XXVI. On combattit de part et d’autre avec acharnement : nos soldats cependant ne pouvant ni garder leurs rangs, ni lutter de pied ferme, ni suivre leurs enseignes, et forcés de se ranger sous le premier drapeau qui s’offrait à eux, à quelque vaisseau qu’il appartint, étaient dans une grande confusion. Les ennemis au contraire, connaissant tous les bas-fonds, avaient à peine vu du rivage quelques-uns des nôtres débarquer, qu’ils poussaient contre eux leurs chevaux et les attaquaient au milieu de leur embarras, un grand nombre en enveloppait un petit ; les autres prenant en flanc le gros de notre armée l’accablaient de leurs traits. Témoin de ce désavantage, César fit remplir de soldats les chaloupes des galères et les esquifs d’observation, et les envoya au secours de ceux qu’il voyait dans une situation critique. Dès que nos soldats eurent pris terre et que tous les autres les eurent suivis, ils fondirent sur les ennemis et les mirent en fuite, mais sans pouvoir les poursuivre bien loin, la cavalerie n’ayant pu suivre sa route ni aborder dans l’île. Cette seule chose manqua à la fortune accoutumée de César (6).

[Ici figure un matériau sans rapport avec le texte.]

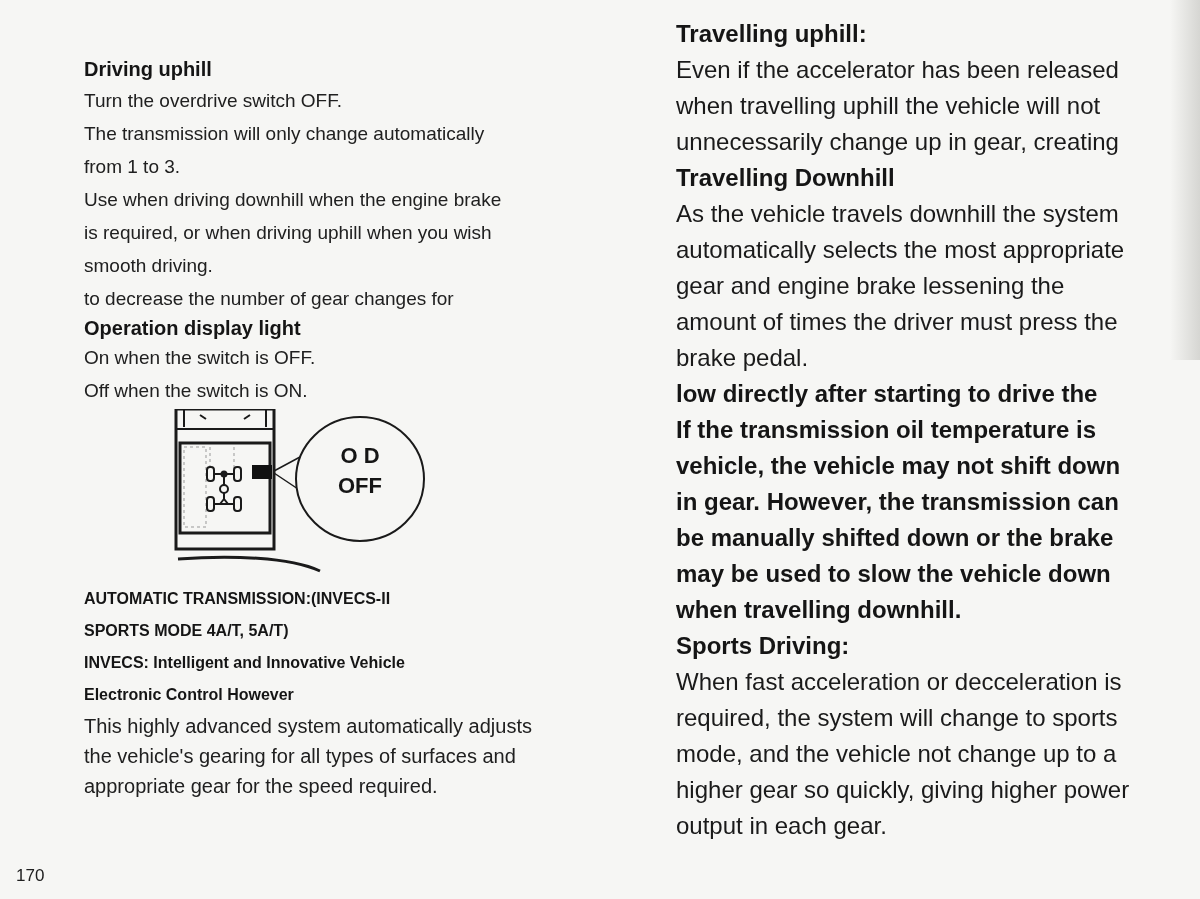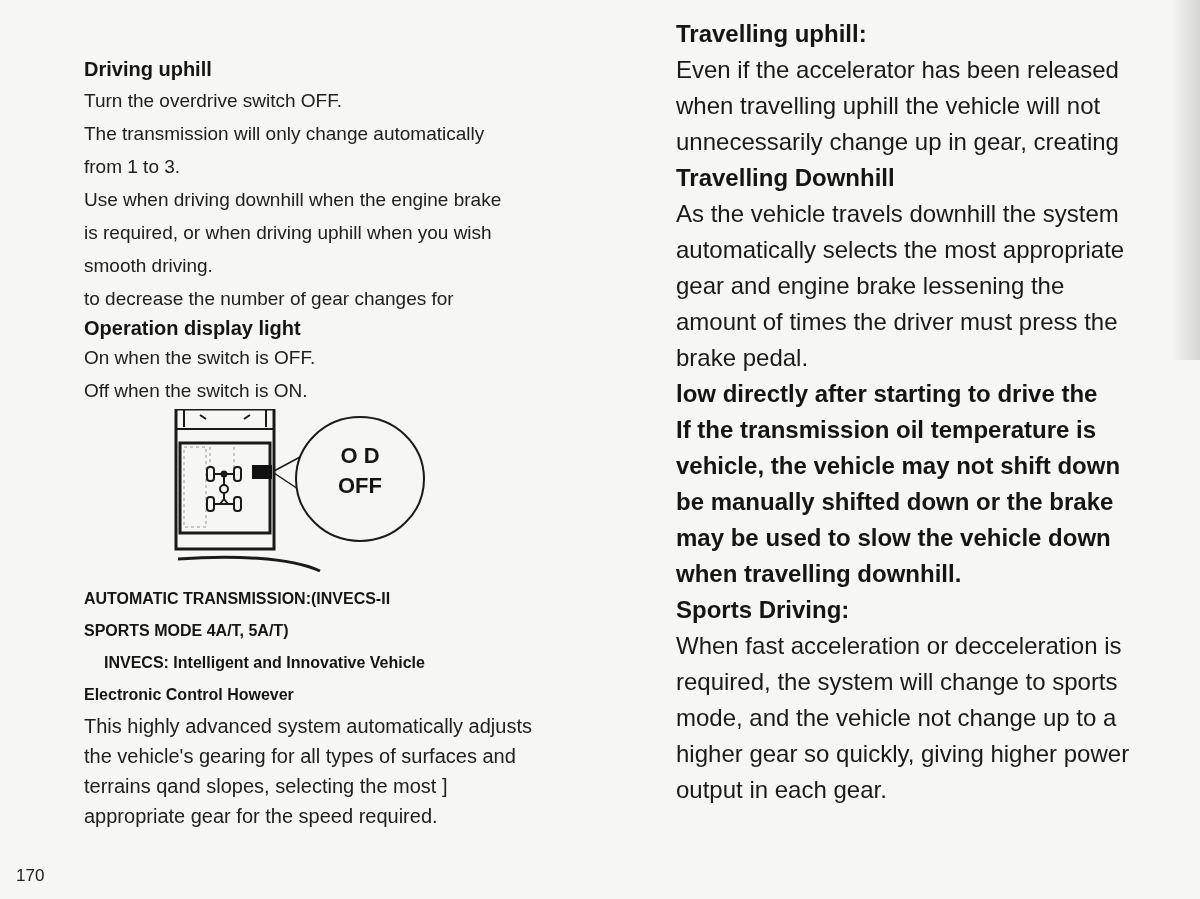"in gear. However, the transmission" div.warn { html: none -> <div>in gear. However, the transmission can</div> }
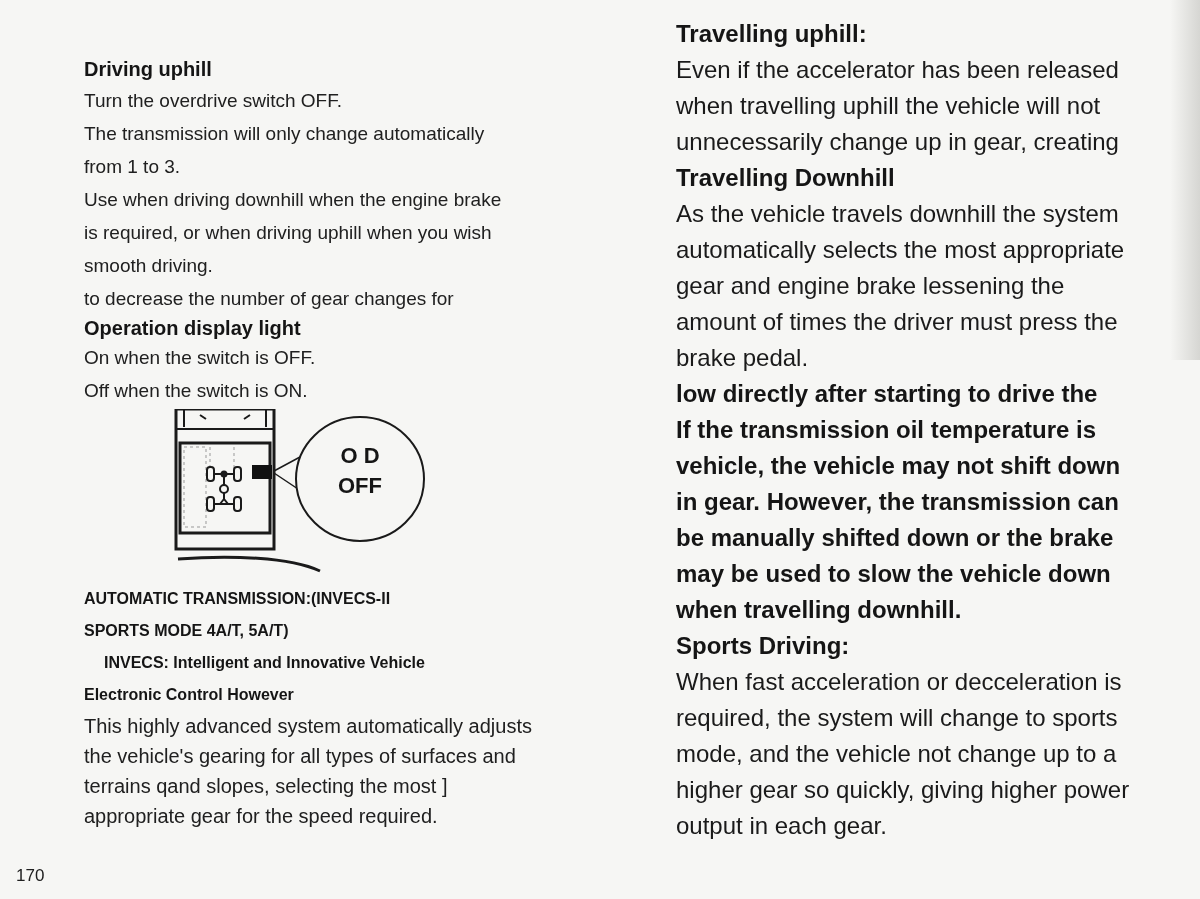"INVECS: Intelligent and Innovative" div.tx-head { margin-left: 20px -> none }
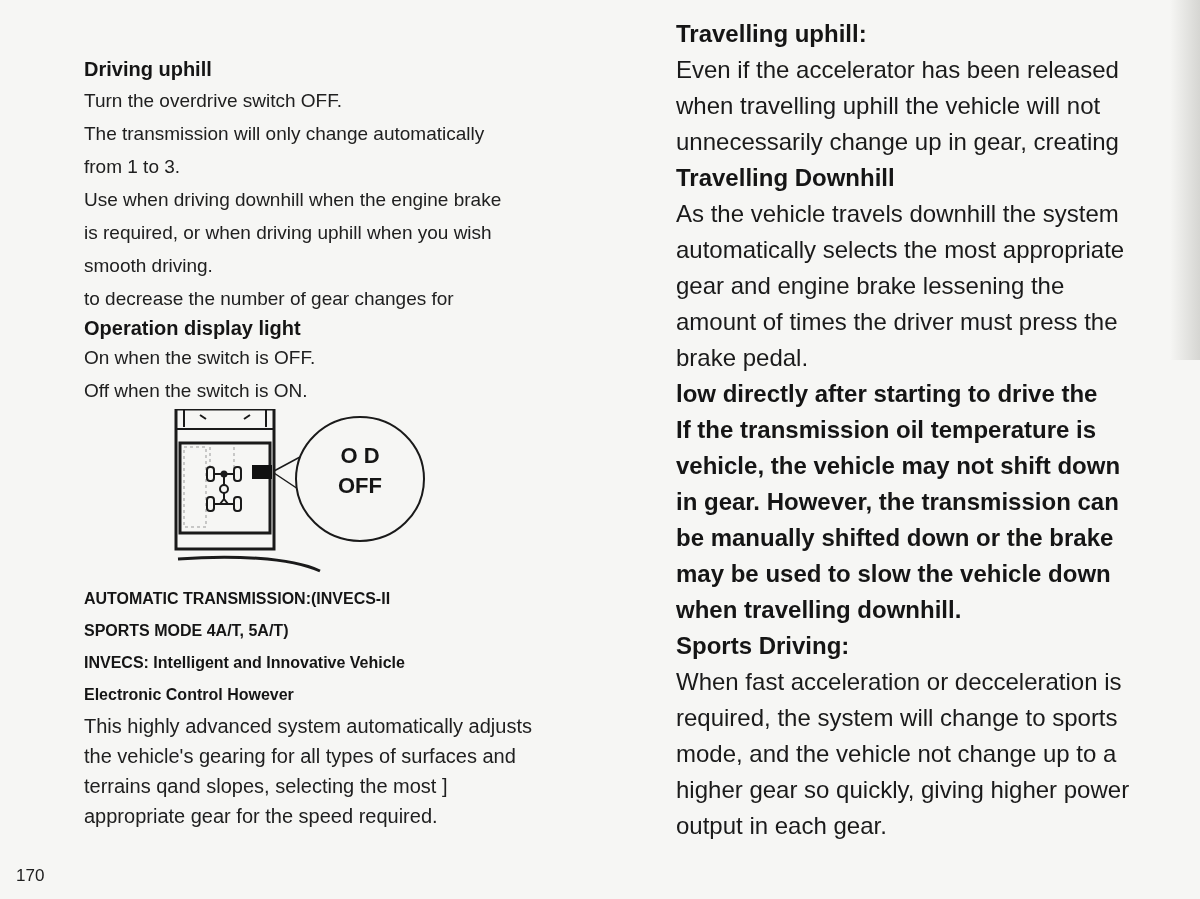"terrains qand slopes, selecting the" div.tx-body { html: <div>terrains qand slopes, selecting the most ]</div> -> none }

XXVII. Les ennemis, après leur défaite et dès qu’ils se furent ralliés, envoyèrent des députés à César, pour demander la paix. Ils promirent de donner des otages et de faire tout ce qu’il ordonnerait. Avec ces députés vint Commios, le roi des Atrébates que César, ainsi que je l’ai dit plus haut, avait envoyé avant lui en Bretagne. Ils l’avaient saisi à sa sortie du vaisseau, comme il leur apportait, en qualité d’orateur, les ordres du général, et ils l’avaient jeté dans les fers. Ils le relâchèrent après le combat, et en sollicitant la paix, ils rejetèrent sur la multitude le tort de cet acte, dont ils demandèrent le pardon, motivé par leur ignorance. César se plaignit de ce qu’après lui avoir, de leur propre mouvement, envoyé demander la paix sur le continent, ils lui eussent fait la guerre sans motif : Il leur dit qu’il pardonnait à leur égarement et exigea des otages. Ils en donnèrent sur-le-champ une partie, et promirent que le reste, qui devait venir de contrées éloignées, serait livré sous peu de jours. En même temps ils renvoyèrent leurs soldats dans leurs foyers ; et leurs chefs vinrent de tous côtés recommander à César leurs personnes et leurs cités.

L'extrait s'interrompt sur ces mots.